IPG Photonics Corporation

Ticker: IPGF

It is down by 47%. So we added an extra entry to this.



Ticker: PINS

It is down 60%. So we’re getting into this as well. Like all these companies, you might see a trend here – NASDAQ or the tech companies are moving in the same direction. So you might not need to get into PayPal, Facebook or Pinterest because they’re all going to move the same



Ticker: ZM

It is also down by 64%. So you see that they all move the same. You need to be diversified in this.


Pan American Silver Corp.

Ticker: PAA

It is also down, but we have some here with silver miners because it’s good to diversify.



Ticker: TRIF

It is a travel industry that’s also down around 60%, but it has been performing better than the tech stocks in the last couple of weeks. For instance, VALE is up by 20%. So it’s important to have a good distribution on your investments, like for MasterCard, which is plus 10%. Don’t just get into every single tech company you can because they’re all going to be the same.



Ticker: NIKE

It is down by 19%. It is a good time to get into it. This company has good fundamentals, positive earnings, good income, and a good outlook for the coming five years. If we look in the past, during Corona, it was down by 40%, and now it is down 20% is pretty good.


Facebook or Meta Inc.

Ticker: FB

It is down by 41%. It is a great time to enter but not if you’re in PayPal, Zoom, Intel, Square or Block Inc because they’re all down by the same amount.

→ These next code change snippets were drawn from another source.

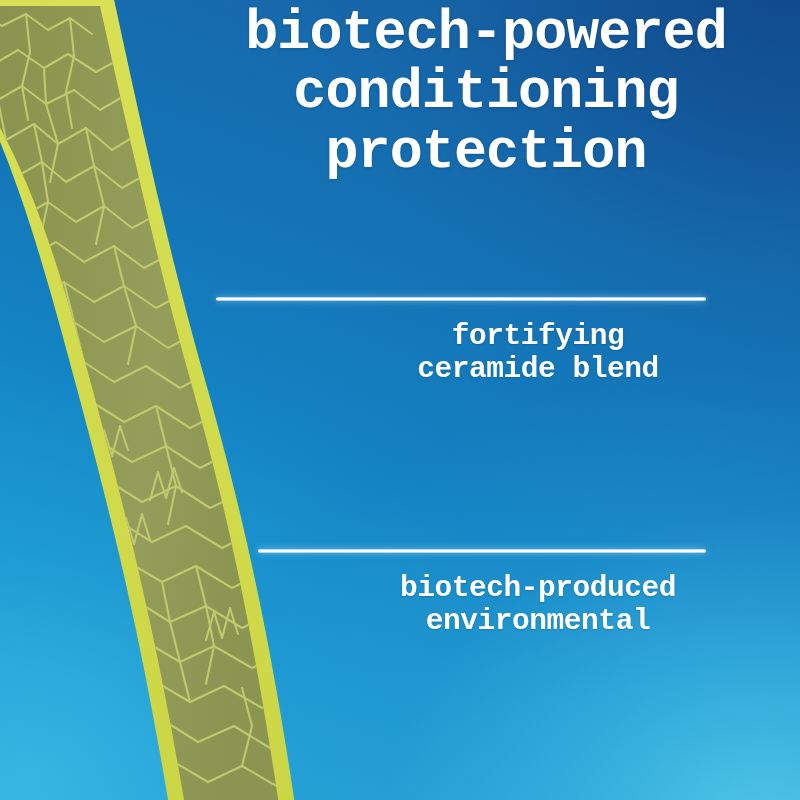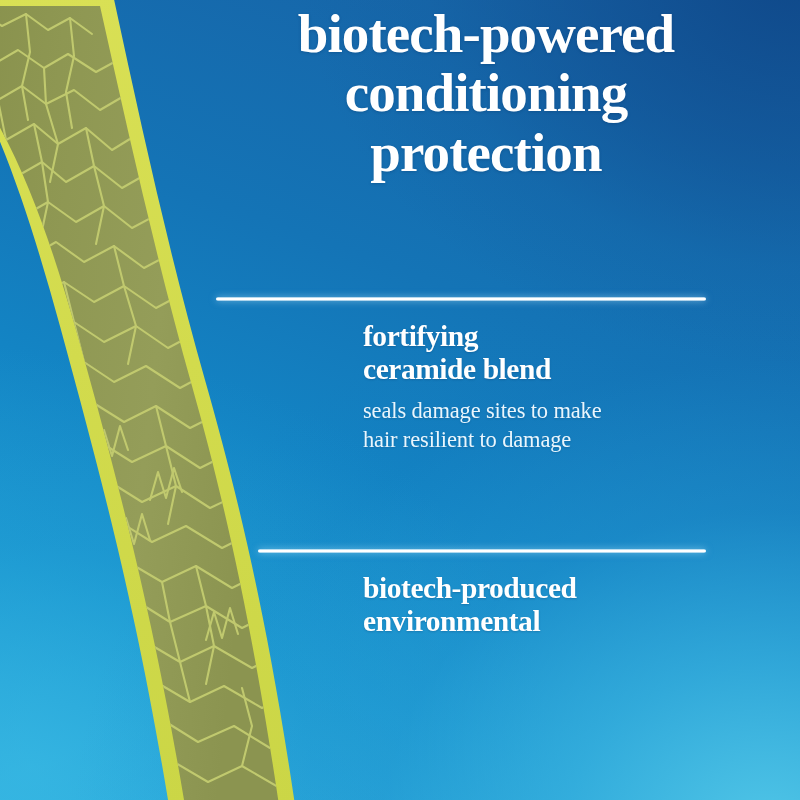"biotech-powered" #poster { font-family: Liberation Serif, serif -> Liberation Mono, monospace }
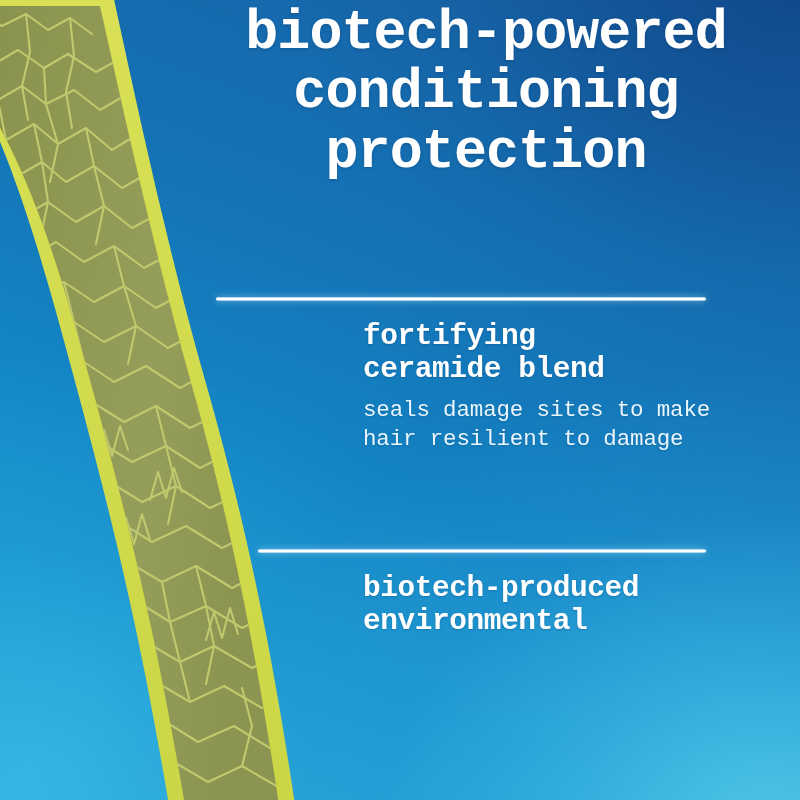"fortifying" .block { text-align: none -> center }
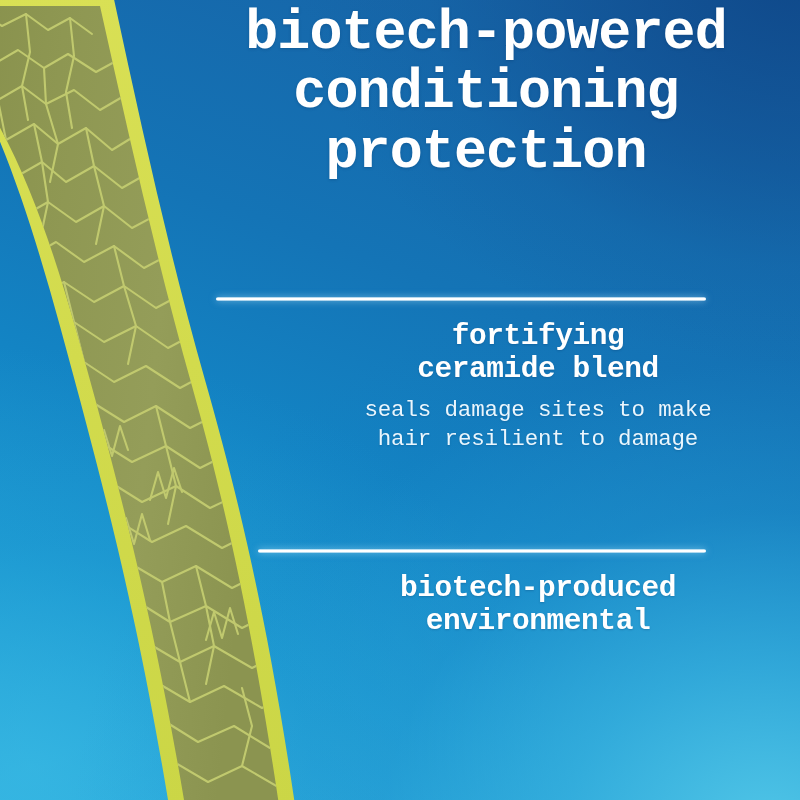"seals damage sites to make" p.feat-body { html: <p>seals damage sites to make hair resilient to damage</p> -> none }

It’s all about diversification. You don’t want to have all your eggs in one basket because what happens if that basket has a hole? If you put all your money in tech companies and the tech market goes down, you’re not making any profit. There is no hedge. This is why you want to look at tech companies or financial companies that will be positive for the increase in interest rates. Look at Pharmaceuticals or Travel, for example. You should start diversifying. So if one sector is heavily hit, like tech, at least the other sectors should be giving up some sort of profit.

Companies like Facebook might be very fundamentally strong and blue-chip companies utilised worldwide. We think they are a secure investment. It’s not the time to get emotional, follow the rules, buy as the market drops, and then when it recovers; you’re going to reap the rewards.